Gij leeft in de wereld, waar niets andere dan veel ijdelheid, jammer, harteleed en ellende aangetroffen wordt en waar de dood heerst; zo geniet dan het leven met liefde, en maak u toch uw eigen leven niet zwaar door angstige, vergeefse zorgen. Salomo zegt dit niet tot de geruste en goddeloze kinderen der wereld, maar tot de ware godvrezenden en gelovigen. Dezen troost hij, en zou gaarne willen, dat zij zich in God verblijden, en als hij zegt: eet uw brood met vreugde en drink uwen wijn van goeder harte, dan spreekt Hij niet tot hen, die toch reeds hun leven in wellust en lediggang, als goddelozen doorbrengen..
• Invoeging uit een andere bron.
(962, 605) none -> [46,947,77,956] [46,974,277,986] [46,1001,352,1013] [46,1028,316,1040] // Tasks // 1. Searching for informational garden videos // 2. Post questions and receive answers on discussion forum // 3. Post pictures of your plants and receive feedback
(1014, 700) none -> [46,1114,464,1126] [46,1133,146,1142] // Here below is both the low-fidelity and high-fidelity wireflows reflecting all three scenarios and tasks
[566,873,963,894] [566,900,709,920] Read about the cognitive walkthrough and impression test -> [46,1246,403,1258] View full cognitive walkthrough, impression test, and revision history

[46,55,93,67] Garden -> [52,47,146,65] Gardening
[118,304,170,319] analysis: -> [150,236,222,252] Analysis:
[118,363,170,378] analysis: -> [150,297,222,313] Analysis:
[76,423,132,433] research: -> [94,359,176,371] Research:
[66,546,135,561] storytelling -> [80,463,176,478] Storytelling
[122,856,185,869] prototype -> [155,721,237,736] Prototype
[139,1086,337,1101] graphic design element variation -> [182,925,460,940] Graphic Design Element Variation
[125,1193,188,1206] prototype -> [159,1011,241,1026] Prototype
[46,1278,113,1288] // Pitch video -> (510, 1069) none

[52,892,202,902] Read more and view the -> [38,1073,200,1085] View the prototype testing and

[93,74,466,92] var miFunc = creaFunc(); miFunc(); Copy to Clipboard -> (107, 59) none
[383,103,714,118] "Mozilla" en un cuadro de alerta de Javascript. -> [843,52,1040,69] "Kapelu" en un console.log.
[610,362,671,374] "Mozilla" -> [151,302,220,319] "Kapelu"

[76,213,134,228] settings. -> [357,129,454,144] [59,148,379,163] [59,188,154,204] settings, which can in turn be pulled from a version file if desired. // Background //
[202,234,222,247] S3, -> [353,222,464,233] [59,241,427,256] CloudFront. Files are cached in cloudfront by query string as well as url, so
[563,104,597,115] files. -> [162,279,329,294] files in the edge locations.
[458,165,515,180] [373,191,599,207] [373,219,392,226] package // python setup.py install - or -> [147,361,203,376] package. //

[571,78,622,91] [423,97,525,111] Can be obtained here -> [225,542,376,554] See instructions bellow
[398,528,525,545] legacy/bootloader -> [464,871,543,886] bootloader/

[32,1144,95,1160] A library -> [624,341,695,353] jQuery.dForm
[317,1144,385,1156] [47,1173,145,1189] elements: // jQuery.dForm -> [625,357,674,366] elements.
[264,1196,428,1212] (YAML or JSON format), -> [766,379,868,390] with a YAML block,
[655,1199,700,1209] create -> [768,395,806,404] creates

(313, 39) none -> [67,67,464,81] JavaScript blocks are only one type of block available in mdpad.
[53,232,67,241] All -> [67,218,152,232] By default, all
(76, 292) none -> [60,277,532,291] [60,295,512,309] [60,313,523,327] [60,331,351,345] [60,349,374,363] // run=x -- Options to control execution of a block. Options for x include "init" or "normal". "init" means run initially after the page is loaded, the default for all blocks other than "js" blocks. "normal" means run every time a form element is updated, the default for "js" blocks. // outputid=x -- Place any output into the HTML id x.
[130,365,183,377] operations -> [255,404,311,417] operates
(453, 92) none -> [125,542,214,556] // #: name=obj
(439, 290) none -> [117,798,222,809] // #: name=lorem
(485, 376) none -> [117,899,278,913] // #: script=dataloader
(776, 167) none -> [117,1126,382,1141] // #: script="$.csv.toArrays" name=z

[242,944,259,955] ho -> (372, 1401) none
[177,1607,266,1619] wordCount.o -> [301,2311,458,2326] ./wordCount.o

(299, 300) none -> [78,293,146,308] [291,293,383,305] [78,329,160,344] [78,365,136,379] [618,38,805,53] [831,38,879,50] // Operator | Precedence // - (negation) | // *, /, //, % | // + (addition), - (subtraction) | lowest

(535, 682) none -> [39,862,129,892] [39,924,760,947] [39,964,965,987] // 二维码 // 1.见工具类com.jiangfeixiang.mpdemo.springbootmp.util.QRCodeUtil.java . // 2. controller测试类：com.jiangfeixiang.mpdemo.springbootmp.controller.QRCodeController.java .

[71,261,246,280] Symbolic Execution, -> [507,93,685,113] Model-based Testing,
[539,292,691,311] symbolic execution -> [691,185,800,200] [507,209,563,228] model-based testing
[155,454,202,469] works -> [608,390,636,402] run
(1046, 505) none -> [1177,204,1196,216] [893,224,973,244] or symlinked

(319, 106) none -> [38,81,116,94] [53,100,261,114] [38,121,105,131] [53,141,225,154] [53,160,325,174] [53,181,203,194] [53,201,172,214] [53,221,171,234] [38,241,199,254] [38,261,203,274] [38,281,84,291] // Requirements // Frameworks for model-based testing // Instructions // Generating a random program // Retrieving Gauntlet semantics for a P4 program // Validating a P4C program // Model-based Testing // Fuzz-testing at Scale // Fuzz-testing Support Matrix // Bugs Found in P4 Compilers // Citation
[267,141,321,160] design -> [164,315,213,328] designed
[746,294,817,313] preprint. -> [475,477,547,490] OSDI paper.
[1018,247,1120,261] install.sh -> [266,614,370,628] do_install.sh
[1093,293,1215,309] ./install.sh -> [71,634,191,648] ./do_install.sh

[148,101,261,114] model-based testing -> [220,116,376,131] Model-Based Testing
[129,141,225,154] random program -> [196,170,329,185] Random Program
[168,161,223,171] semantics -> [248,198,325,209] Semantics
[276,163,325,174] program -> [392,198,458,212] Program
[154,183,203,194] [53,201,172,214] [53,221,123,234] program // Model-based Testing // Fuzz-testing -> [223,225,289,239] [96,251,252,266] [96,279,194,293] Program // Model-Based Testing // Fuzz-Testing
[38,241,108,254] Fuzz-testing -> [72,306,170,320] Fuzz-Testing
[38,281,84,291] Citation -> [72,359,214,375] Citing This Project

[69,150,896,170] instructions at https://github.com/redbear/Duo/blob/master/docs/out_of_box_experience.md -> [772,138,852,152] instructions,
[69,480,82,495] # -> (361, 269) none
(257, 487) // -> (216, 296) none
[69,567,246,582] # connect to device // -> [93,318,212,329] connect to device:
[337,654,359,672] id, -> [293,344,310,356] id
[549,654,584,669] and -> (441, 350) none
Wij behoren de vertroostingen des levens te smaken, zolang ons de zegen des levens gegund wordt, en blijmoedig ons deel nemen in zijne genietingen. Salomo, die zelf verstrikt was geworden door en in het misbruik der zinnelijke vermaken, waarschuwt thans anderen wegens derzelver gevaar, niet zo zeer door dezelve geheel enkel te verbieden, maar door ons te bestieren en te raden tot het sober en gematigd gebruik derzelve. Wij mogen de wereld zeer wel gebruiken, maar moeten haar niet misbruiken en er niet meer uitnemen dan er in is, noch er meer uit verwachten dan zij geven kan..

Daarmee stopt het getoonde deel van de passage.